- _Instructions to follow_:
Restate, word for word, the lines from the opening line of the data through the line containing "WIRED BUFFALO PLAID", both included, and nothing else.

- _Material provided_:
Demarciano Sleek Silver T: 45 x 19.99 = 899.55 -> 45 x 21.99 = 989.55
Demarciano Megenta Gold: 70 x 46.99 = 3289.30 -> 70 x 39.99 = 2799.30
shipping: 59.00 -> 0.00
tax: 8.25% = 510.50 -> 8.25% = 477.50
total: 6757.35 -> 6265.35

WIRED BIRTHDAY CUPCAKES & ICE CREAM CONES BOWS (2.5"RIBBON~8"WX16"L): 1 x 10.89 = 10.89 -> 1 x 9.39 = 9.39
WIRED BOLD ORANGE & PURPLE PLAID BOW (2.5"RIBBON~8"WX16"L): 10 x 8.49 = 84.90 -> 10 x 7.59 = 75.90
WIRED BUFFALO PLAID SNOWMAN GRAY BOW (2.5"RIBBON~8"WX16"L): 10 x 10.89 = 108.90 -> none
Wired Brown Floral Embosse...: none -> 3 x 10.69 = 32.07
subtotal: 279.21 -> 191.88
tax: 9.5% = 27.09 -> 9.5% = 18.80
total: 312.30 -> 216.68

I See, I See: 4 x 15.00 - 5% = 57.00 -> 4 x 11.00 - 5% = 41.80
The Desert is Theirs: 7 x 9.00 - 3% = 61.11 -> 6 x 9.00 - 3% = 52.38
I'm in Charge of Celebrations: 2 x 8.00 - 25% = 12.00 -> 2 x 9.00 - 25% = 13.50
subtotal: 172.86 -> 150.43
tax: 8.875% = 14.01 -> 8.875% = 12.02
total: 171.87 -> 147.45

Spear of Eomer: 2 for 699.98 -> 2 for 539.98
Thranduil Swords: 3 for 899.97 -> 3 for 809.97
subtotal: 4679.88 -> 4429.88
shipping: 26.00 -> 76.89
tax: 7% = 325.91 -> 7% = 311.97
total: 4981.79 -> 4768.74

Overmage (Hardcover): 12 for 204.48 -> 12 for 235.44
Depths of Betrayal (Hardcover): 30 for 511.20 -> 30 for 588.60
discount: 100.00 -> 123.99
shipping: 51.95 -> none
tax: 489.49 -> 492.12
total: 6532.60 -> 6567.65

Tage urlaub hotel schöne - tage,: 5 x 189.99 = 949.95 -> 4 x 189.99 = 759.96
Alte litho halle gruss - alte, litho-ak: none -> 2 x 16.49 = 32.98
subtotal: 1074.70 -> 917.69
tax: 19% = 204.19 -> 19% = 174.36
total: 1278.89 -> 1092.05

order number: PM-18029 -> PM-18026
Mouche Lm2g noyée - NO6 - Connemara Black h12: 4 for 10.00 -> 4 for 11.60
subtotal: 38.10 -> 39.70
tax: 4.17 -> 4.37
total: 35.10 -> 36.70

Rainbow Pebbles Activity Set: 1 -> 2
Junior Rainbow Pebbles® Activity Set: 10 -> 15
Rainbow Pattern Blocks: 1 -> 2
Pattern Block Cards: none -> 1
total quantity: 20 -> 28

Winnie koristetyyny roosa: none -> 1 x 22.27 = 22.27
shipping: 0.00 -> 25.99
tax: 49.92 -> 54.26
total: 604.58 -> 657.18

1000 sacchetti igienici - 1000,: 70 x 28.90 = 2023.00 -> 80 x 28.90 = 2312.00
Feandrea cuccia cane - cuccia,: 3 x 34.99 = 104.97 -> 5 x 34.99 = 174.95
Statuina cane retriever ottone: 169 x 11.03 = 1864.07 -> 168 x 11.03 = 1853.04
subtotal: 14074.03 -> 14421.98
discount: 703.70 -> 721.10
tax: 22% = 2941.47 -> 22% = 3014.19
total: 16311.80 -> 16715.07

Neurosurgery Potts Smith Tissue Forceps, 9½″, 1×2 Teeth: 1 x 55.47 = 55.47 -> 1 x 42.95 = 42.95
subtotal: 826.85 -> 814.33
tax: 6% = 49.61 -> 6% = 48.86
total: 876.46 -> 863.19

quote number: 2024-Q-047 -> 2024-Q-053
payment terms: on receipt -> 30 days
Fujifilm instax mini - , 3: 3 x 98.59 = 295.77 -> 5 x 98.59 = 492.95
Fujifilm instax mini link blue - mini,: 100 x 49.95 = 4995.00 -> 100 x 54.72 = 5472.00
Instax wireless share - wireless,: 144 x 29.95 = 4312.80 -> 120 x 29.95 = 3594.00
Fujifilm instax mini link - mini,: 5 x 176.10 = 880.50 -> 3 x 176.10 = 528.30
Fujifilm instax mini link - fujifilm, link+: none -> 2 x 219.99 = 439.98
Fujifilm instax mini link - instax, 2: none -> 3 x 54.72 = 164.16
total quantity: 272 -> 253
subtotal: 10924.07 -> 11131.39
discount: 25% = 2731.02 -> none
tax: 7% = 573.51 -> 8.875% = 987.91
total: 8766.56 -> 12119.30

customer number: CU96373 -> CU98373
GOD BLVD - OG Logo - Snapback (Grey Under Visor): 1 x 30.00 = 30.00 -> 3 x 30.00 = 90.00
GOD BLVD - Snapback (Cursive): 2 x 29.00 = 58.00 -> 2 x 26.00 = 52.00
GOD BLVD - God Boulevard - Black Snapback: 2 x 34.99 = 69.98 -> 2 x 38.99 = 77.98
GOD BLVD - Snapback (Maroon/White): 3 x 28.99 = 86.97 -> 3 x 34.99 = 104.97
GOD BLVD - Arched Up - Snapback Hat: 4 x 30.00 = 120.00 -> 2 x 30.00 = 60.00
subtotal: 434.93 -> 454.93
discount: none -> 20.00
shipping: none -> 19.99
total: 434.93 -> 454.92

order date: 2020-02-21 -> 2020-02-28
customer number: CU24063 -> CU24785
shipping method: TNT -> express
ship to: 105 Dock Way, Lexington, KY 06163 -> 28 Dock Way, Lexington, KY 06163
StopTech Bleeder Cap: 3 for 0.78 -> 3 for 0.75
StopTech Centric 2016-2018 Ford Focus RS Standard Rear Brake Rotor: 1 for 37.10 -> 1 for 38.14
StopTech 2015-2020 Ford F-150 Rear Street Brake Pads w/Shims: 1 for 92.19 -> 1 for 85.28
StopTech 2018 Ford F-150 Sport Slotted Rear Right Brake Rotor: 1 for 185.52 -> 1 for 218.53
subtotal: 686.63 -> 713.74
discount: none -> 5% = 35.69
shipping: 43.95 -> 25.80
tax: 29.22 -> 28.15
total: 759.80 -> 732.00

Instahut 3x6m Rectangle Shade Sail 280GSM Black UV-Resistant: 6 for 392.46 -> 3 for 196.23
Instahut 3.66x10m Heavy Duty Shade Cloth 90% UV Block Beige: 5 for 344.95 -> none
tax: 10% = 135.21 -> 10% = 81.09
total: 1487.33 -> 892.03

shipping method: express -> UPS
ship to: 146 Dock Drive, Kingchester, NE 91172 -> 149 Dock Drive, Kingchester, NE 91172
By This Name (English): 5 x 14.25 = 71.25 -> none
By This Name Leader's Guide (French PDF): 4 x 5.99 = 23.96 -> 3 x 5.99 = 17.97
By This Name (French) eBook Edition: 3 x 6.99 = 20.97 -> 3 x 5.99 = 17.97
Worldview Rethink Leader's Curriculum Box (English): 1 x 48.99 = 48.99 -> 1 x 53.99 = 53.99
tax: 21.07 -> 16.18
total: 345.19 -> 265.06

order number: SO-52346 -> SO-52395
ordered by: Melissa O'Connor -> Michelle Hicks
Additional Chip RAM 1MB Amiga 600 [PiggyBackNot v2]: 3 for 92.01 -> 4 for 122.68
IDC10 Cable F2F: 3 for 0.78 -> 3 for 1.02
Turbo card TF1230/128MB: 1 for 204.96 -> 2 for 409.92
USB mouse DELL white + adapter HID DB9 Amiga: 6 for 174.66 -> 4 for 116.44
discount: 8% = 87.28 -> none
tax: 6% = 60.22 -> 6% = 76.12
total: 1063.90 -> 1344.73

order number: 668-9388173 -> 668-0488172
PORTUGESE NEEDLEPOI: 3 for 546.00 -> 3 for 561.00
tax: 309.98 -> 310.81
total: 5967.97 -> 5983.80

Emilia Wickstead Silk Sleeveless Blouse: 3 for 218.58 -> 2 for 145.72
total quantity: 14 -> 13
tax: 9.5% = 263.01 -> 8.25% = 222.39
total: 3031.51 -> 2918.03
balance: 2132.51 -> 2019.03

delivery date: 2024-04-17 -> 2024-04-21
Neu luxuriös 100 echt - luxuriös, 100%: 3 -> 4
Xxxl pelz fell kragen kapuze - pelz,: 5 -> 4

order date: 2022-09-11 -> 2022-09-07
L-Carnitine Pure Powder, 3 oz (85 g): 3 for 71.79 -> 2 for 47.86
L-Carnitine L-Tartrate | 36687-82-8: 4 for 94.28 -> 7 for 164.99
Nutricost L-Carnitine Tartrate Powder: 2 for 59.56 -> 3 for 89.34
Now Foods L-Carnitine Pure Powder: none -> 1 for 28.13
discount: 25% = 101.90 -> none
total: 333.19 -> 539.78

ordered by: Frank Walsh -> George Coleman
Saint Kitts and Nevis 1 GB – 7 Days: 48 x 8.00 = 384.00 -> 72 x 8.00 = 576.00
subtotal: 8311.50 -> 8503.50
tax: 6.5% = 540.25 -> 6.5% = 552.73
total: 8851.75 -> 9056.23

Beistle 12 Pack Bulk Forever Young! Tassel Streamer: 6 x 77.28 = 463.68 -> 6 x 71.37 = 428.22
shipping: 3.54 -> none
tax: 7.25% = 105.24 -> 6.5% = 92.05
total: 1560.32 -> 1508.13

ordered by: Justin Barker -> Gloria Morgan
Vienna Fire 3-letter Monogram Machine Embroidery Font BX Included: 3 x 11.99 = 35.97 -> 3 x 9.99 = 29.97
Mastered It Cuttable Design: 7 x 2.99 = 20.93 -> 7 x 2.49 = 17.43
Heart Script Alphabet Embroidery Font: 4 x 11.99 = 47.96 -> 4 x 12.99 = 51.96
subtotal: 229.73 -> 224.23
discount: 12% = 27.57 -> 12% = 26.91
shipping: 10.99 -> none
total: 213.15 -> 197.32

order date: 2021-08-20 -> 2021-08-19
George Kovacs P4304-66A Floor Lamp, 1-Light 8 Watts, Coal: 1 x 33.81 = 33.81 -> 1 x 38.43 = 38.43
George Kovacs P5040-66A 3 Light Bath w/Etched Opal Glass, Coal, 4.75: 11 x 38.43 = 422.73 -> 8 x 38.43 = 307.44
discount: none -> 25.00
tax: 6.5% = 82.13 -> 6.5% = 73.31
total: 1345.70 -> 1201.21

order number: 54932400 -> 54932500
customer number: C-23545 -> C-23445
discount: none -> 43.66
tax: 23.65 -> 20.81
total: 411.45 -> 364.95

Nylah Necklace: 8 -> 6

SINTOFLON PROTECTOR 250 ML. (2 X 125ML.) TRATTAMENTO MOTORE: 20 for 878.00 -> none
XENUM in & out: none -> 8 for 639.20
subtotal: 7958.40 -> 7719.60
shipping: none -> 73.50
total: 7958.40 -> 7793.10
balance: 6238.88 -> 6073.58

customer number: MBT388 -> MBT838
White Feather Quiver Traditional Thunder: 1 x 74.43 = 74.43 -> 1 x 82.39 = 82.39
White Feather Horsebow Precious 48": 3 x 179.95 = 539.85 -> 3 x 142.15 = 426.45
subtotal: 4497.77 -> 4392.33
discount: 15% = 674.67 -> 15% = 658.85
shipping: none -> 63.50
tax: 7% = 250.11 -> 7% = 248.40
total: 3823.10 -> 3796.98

- _Expected answer_:
Demarciano Sleek Silver T: 45 x 19.99 = 899.55 -> 45 x 21.99 = 989.55
Demarciano Megenta Gold: 70 x 46.99 = 3289.30 -> 70 x 39.99 = 2799.30
shipping: 59.00 -> 0.00
tax: 8.25% = 510.50 -> 8.25% = 477.50
total: 6757.35 -> 6265.35

WIRED BIRTHDAY CUPCAKES & ICE CREAM CONES BOWS (2.5"RIBBON~8"WX16"L): 1 x 10.89 = 10.89 -> 1 x 9.39 = 9.39
WIRED BOLD ORANGE & PURPLE PLAID BOW (2.5"RIBBON~8"WX16"L): 10 x 8.49 = 84.90 -> 10 x 7.59 = 75.90
WIRED BUFFALO PLAID SNOWMAN GRAY BOW (2.5"RIBBON~8"WX16"L): 10 x 10.89 = 108.90 -> none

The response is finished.